Has anyone any experience of heat bending the neck. If so how successful / unsuccessful is it and what temperature would you use.

Ive never had to straighten a neck with heat but Ive straightened a few other pieces, i.e. Bridges, to get a better glue joint that required much less force to glue up. Straightening wood with heat is different than bending wood with heat, and it seems as though the results are different between each piece of wood. I never expect to get a piece perfectly straight. Usually adding some moisture with a very damp cloth before clamping/heating seems to help. Id go for about the same temperature range you were already at. Let the neck sit with the clamps on for a few days, and measure your results once you take them off, then again a while later. If it springs back to where it was, you probably wont get it to stay with a safe amount of force or repeated sessions.

A 1914 Gibson should have the big maple reinforcement  in the neck, so I presume this one does.

My experience with these is that if the fingerboard is removed and the warped neck left untouched that re-gluing the board with a solid flat caul on top is sufficient to reestablish all the stiffness needed to keep things looking good in the future.  Re-gluing the board with hide glue, combined with leveling and re-fretting afterward should provide a really solid, stable neck.

So far this simple old-time technique has worked for me every time, even on necks without the maple reinforcement.

Andrew and Frank 

Thanks for the help. Frank is right it has a maple reinforcement that is firmly glued in place. Thinking about it, it's probably best not to heat the neck again as the maple might be dislodged. 

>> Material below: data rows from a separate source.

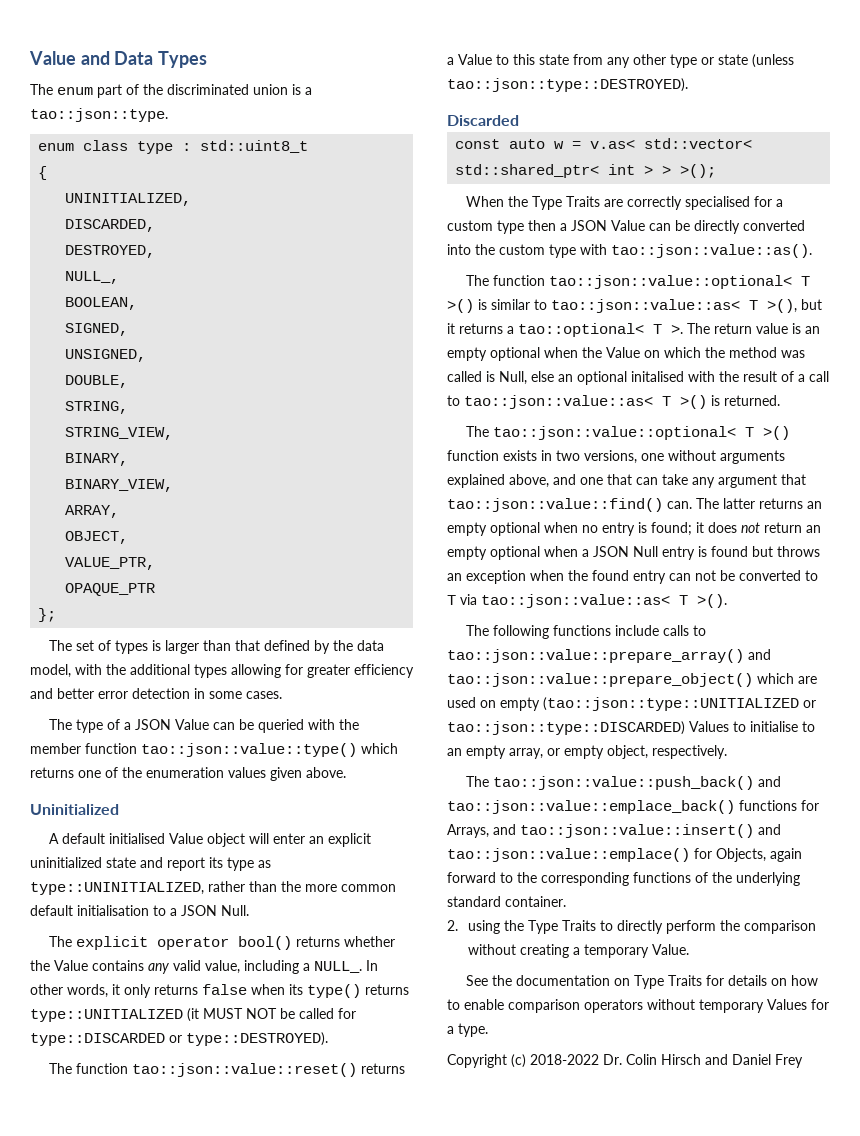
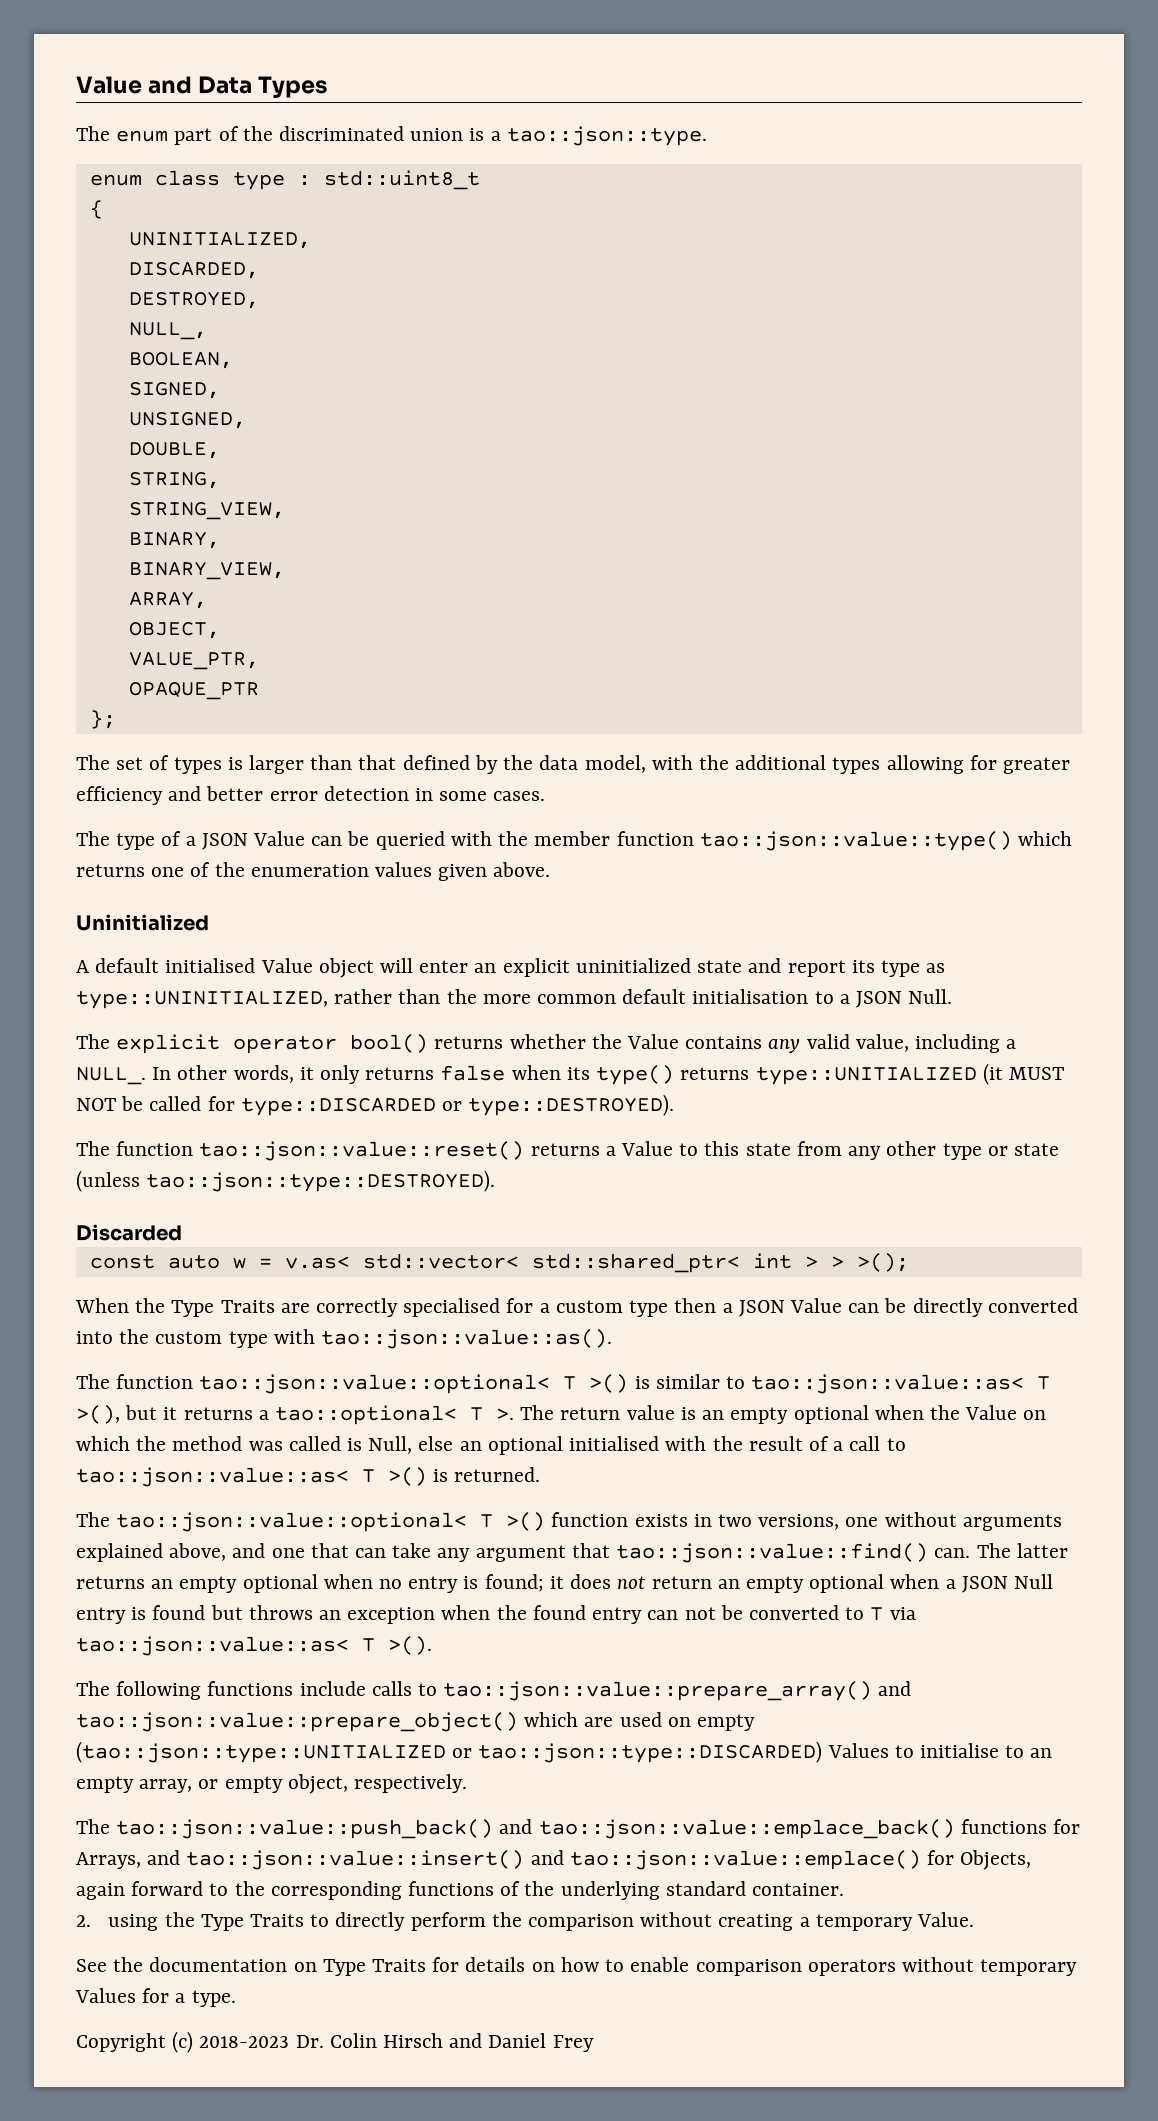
- The return value is an empty optional when the Value on which the method was called is Null, else an optional initalised with the result of a call to tao::json::value::as< T >() is returned.
+ The return value is an empty optional when the Value on which the method was called is Null, else an optional initialised with the result of a call to tao::json::value::as< T >() is returned.
- Copyright (c) 2018-2022 Dr. Colin Hirsch and Daniel Frey
+ Copyright (c) 2018-2023 Dr. Colin Hirsch and Daniel Frey

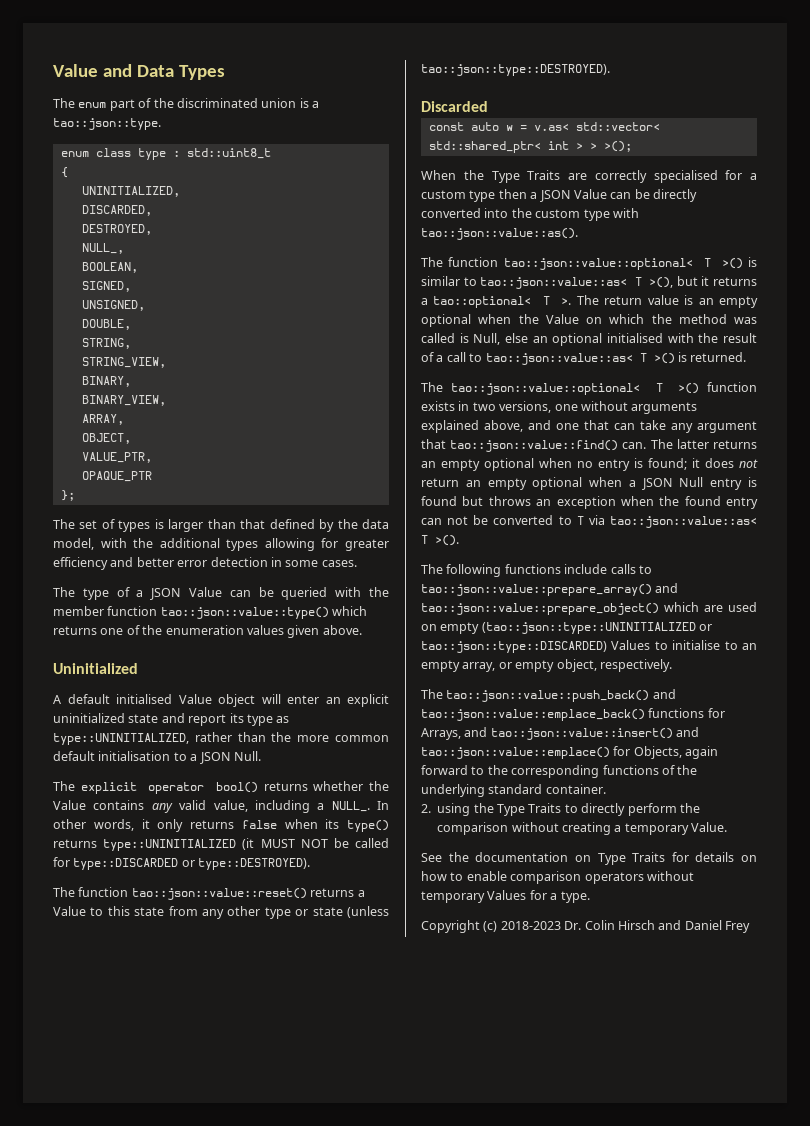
- In other words, it only returns false when its type() returns type::UNITIALIZED (it MUST NOT be called for type::DISCARDED or type::DESTROYED).
+ In other words, it only returns false when its type() returns type::UNINITIALIZED (it MUST NOT be called for type::DISCARDED or type::DESTROYED).
- The following functions include calls to tao::json::value::prepare_array() and tao::json::value::prepare_object() which are used on empty (tao::json::type::UNITIALIZED or tao::json::type::DISCARDED) Values to initialise to an empty array, or empty object, respectively.
+ The following functions include calls to tao::json::value::prepare_array() and tao::json::value::prepare_object() which are used on empty (tao::json::type::UNINITIALIZED or tao::json::type::DISCARDED) Values to initialise to an empty array, or empty object, respectively.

I'll go with Franks suggestion

Thanks again

Mike from England

Frank, Andrew or Greg.

One final thing.

Would you suggest that (without strings) I get the fingerboard dead flat or should I allow a tiny amount relief. Not sure how much the mandola neck is likely to bend under the string tension. I guess I'd be aiming for around 0.3 - 0.4mm relief under tension - does that sound okay?

Cheers Mike

For mandolins, my ideal fingerboard is dead flat unstrung, and when tuned to pitch.  Pretty much the same with mandolas, too.  'cellos get relief.  Now, I don't always get my ideal, but I try.

Even flat fingerboards get the tiniest amount of radius, for fear of them looking slightly concave. . .

Agreed; dead flat unstrung. It might wind up with the tiniest bit of relief under tension, and that's OK.

Frank and Greg

That's what I thought. Thanks once again for the advice.

This will be the forth "dead" Gibson I'll bring back to life. The others (all Gibson A's) sound wonderful - fingers crossed this is the same. 

ps I recently re-glued a top brace on an A4 using method Frank describes on the "Frets" luthier resource page and it worked fine.